[patch added to the 3.12 stable tree] KVM: x86: Handle errors when RIP is set during far jumps

[Date Prev][Date Next][Thread Prev][Thread Next][Date Index][Thread Index]

 



From: Nadav Amit <namit@xxxxxxxxxxxxxxxxx>

This patch has been added to the 3.12 stable tree. If you have any
objections, please let us know.

===============

commit d1442d85cc30ea75f7d399474ca738e0bc96f715 upstream.
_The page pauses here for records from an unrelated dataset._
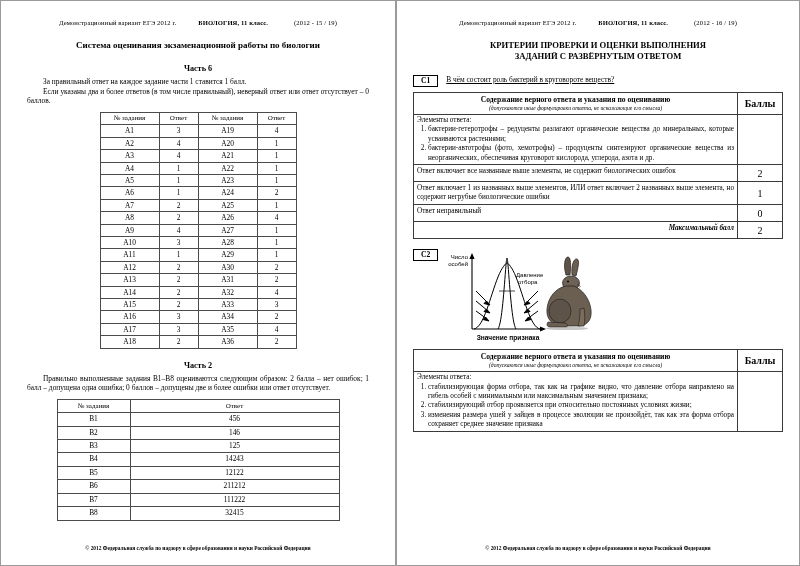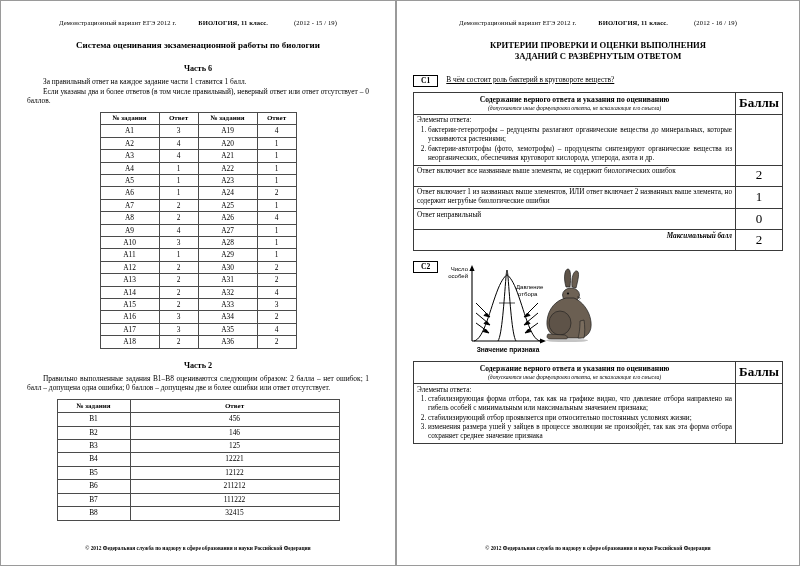"Баллы" table.crit td.score { font-size: 13px -> 10px }
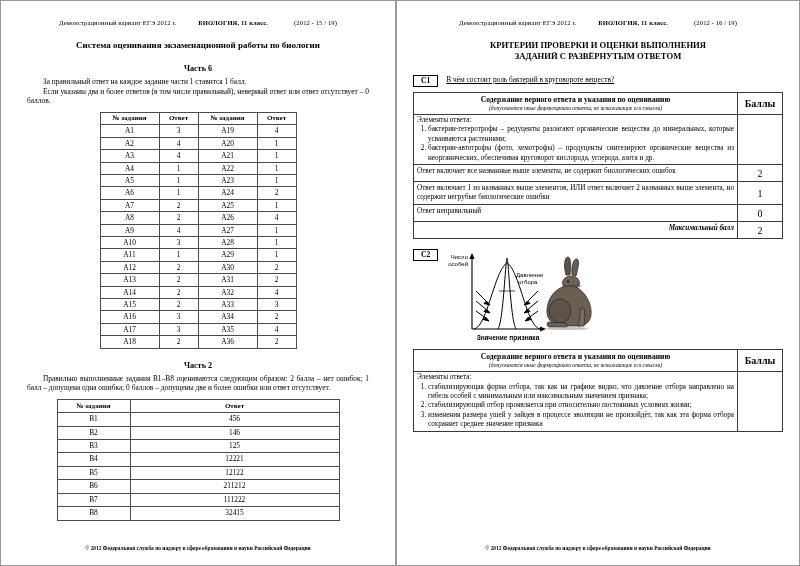"№ задания" table.ans th { font-weight: bold -> normal }
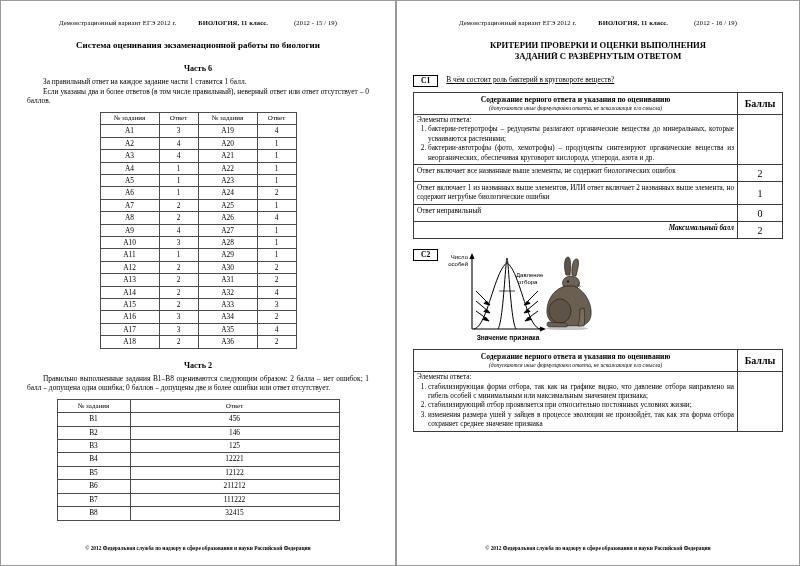"12221" td.c-ans { text: 12221 -> 14243 }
Far jmp/call/ret may fault while loading a new RIP.  Currently KVM does not
handle this case, and may result in failed vm-entry once the assignment is
done.  The tricky part of doing so is that loading the new CS affects the
VMCS/VMCB state, so if we fail during loading the new RIP, we are left in
unconsistent state.  Therefore, this patch saves on 64-bit the old CS
descriptor and restores it if loading RIP failed.

Signed-off-by: Nadav Amit <namit@xxxxxxxxxxxxxxxxx>
Signed-off-by: Bruce Rogers <brogers@xxxxxxxx>
Signed-off-by: Jiri Slaby <jslaby@xxxxxxx>
---
 arch/x86/kvm/emulate.c | 113 +++++++++++++++++++++++++++++++++----------------
 1 file changed, 77 insertions(+), 36 deletions(-)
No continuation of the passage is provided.